Cash used in investing activities decreased from $11.1 million for the three months ended September 30, 2013 to $8.3 million of cash used for the three months ended September 30, 2014. The cash outflow for both periods relates to ongoing drilling activities in our North Stockyard project in North Dakota and exploration expenditure drilling our Bluff well in the Hawk Springs project.

 

Cash provided by financing activities increased from a cash inflow of $6.8 million for the three months ended September 30, 2013, to a cash inflow of $4.8 million for the three months ended September 30, 2014. Cash inflow for the prior period was a result of the issue of 318,452,166 ordinary shares to raise $7.3 million before expenses. Cash inflow in the current period is a result of the drawdown of borrowings from our credit facility with Mutual of Omaha.

 

All options outstanding as at September 30, 2014 are currently out of the money.

 

Liquidity, Capital Resources and Capital Expenditures

 

Our primary use of capital has been acquiring, developing and exploring oil and natural gas properties and we anticipate this will be our primary use of capital during fiscal 2015 as well.

 

Our current budget for exploration, exploitation and development capital expenditures in fiscal 2015 is $20.7 million, of which we incurred approximately $5.1 million during the first three months of the fiscal year.

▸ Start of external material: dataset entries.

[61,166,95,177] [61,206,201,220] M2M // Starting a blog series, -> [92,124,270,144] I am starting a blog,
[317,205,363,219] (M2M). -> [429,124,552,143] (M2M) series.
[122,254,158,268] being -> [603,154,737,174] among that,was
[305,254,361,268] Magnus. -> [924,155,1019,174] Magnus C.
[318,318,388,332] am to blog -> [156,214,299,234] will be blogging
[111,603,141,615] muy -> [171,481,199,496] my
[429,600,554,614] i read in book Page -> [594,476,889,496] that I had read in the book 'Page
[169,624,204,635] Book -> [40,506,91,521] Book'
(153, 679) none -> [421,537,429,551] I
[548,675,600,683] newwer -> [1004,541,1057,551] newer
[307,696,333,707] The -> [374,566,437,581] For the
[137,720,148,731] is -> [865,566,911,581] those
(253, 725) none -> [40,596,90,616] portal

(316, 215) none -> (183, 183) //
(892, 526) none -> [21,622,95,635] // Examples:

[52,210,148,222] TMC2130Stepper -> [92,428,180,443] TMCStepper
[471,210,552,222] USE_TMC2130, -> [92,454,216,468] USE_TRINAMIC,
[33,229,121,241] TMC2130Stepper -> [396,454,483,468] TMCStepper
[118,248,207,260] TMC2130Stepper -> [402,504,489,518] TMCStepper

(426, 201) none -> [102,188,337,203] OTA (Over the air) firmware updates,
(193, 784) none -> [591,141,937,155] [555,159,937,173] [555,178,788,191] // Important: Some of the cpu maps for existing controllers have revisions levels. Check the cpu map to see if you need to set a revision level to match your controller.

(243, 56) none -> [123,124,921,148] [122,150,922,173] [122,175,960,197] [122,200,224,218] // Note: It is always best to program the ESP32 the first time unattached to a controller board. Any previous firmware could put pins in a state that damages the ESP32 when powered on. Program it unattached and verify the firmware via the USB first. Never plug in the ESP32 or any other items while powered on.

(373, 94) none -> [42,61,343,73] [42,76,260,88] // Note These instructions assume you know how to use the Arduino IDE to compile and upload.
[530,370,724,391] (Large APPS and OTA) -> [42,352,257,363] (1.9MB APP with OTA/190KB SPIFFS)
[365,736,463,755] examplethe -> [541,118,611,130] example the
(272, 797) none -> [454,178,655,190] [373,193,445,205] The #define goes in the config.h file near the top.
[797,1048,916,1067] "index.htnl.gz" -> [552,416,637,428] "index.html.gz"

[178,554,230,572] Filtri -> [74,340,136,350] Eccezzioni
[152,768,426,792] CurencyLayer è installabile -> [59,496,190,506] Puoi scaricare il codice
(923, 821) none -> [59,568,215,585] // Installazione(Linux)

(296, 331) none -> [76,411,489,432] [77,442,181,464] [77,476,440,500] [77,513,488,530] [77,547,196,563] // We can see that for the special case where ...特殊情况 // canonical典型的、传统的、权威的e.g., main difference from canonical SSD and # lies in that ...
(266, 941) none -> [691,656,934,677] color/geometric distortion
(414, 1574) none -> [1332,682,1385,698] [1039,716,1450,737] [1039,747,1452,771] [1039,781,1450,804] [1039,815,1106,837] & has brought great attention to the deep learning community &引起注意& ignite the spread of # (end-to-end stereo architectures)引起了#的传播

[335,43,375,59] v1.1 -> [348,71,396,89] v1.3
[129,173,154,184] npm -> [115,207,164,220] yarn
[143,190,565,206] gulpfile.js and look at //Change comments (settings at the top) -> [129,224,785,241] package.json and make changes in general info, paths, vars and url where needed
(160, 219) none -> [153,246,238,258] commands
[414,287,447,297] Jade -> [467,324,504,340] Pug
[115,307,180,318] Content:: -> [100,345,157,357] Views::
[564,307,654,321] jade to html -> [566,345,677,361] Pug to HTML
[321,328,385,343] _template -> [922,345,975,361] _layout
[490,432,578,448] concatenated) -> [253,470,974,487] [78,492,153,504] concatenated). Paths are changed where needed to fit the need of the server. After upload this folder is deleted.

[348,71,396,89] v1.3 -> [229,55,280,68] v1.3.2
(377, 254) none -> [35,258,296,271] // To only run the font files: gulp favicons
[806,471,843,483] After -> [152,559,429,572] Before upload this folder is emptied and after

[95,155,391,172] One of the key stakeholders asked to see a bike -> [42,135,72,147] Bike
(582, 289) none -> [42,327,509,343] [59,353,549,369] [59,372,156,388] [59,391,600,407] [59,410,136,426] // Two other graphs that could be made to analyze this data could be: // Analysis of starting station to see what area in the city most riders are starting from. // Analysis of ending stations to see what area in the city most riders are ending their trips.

We were able to make these expenditures, which were required to participate in the drilling and completion of the first five wells in our North Stockyard infill development program, by using the proceeds from our prior registered direct offerings, our sale of development acreage to Slawson and drawdowns from our credit facility with Mutual of Omaha Bank. The remaining $15.6 million in planned capital expenditures, relates to the drilling and completion of three additional wells in our North Stockyard infill project and the drilling or our Bluff well in our Hawk Springs project.

 

In January 2014, we entered into a $25 million credit facility with Mutual of Omaha Bank. We drew down remaining $4.5 million in borrowing base in October 2014. Additional increases in the borrowing base, up to the credit facility maximum of $25 million, may be made available to us in the future depending on the value of our future reserves. Borrowing base redeterminations are performed by the lender every six months at June and December. We also have the ability to request a borrowing base redetermination at another period, once a year.

 

The credit facility includes the following covenants, which will be tested on a quarterly basis:

·Current ratio greater than 1
·Debt to EBITDAX (annualized) ratio no greater than 3.5
·Interest coverage ratio minimum of 2.5 to 1.0

 

As at September 30, 2014 we were in compliance with all quarterly covenants.

 

The credit facility also includes an annual cap on general and administrative expenditure of $6,000,000, commencing the twelve months ended December 31, 2014.

 

While we expect to be in compliance with these covenants based on our current debt levels, if we are not in compliance with the financial covenants in the credit facility, or if we do not receive a waiver from the lender, and if we fail to cure any such noncompliance during the applicable cure period, the due date of our debt could be accelerated by the lender. In addition, failure to comply with any of the covenants under our credit facility could adversely affect our ability to fund ongoing operations.

 

The funds drawn from our credit facility will be used to fund drilling in our North Stockyard project in North Dakota. We expect to fund our remaining capital expenditures for fiscal 2015 with cash on hand, cash flow from operations, and drawdowns of our credit facility (to the extent available). We may also elect, where we consider it reasonable and appropriate, to raise funds by the sale of selected assets.

 

Uncertainties relating to our capital resources and requirements include the effects of results from our exploration and drilling program and changes in oil and natural gas prices, either of which could lead us to accelerate or decelerate exploration and drilling activities. The aggregate levels of capital expenditures for our fiscal year ending June 30, 2014, and the allocation of those expenditures, are dependent on a variety of factors, including the availability of capital resources to fund the expenditures and changes in our business assessments as to where our capital can be most profitably employed. Accordingly, the actual levels of capital resources and expenditures and the allocation of those expenditures may vary materially from our estimates.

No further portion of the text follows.